Dail Sketch/Michael O'Regan: Bertie Ahern was upbeat. They could not have been more supportive, he declared. But the Taoiseach was not speaking about his meeting and dinner with his parliamentary party colleagues on Monday.
They had dined on wild mushroom soup and beef. And it had gone down well, even if the recent election caused stomach pains to deputies in marginal seats. "It might have been a last supper for some of us," said a backbencher, musing on the issue in the corridor.
With the backdrop of near empty back benches, Mr Ahern was insisting at Question Time that he had enough support from his European colleagues to secure the job of Commission president. His assertion that the job was his, had he wanted it, was challenged by Fine Gael's Enda Kenny and Labour's Pat Rabbitte. In fact, said Mr Ahern, the negotiator and leader of Mr Kenny's EPP group had put considerable pressure on him.
Socialist Party TD, Joe Higgins was scathing about the Taoiseach's "organising" of the job for Jose Manuel Durão Barroso. He was, said Mr Higgins, "an extreme, right-wing, neo-liberal politician whose main distinction was to have led an attack of so-called austerity on the Portuguese working class".
He asked Mr Ahern if the Irish people, or indeed the Taoiseach's predecessors, would have been satisfied in 1920 if "the imperial power of Britain had hand-picked some castle Catholics and a few spies from around the empire, called them a government and put them in charge here with the Black and Tans and the Auxiliaries".

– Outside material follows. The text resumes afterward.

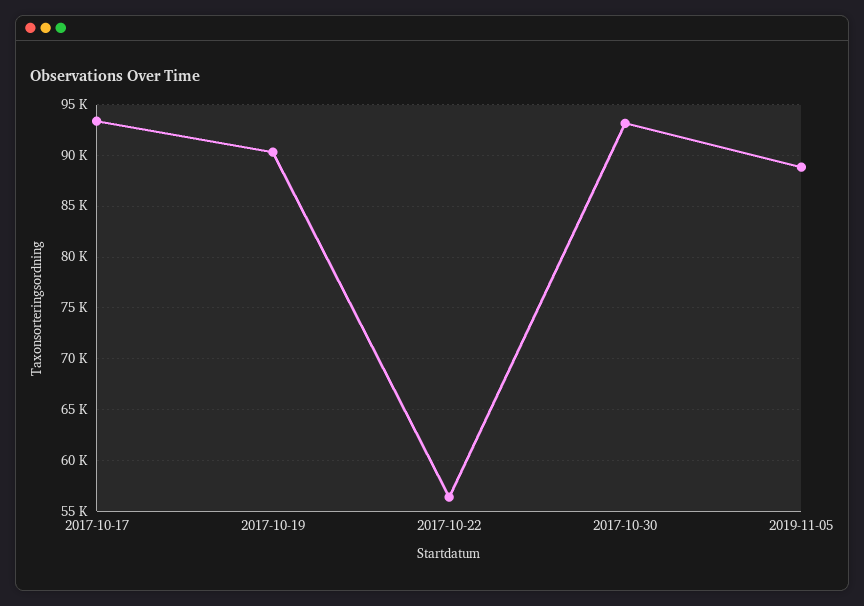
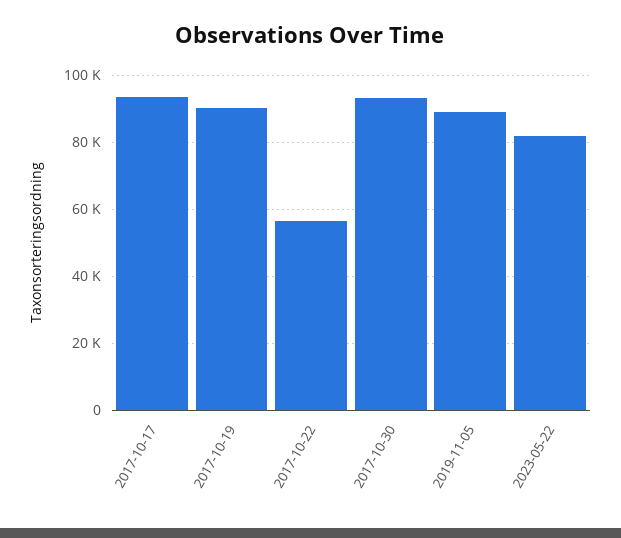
2023-05-22: none -> 82000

A visibly irritated Mr Ahern replied: "The deputy will tell the House some day what he is for and give members a shock." Later, he was confronted with domestic matters, including the break-up of Aer Rianta. But that was after he had answered 54 questions on his EU presidency.
When Enda Kenny took exception to him answering them all together, Mr Ahern insisted that it would have taken until September or October to deal with them individually.
These will be critical months as the Cabinet reshuffle is announced. Who will have the celebratory wild mushroom soup and beef, and who will have to eat humble pie on that fateful day? Only the former president of Europe knows.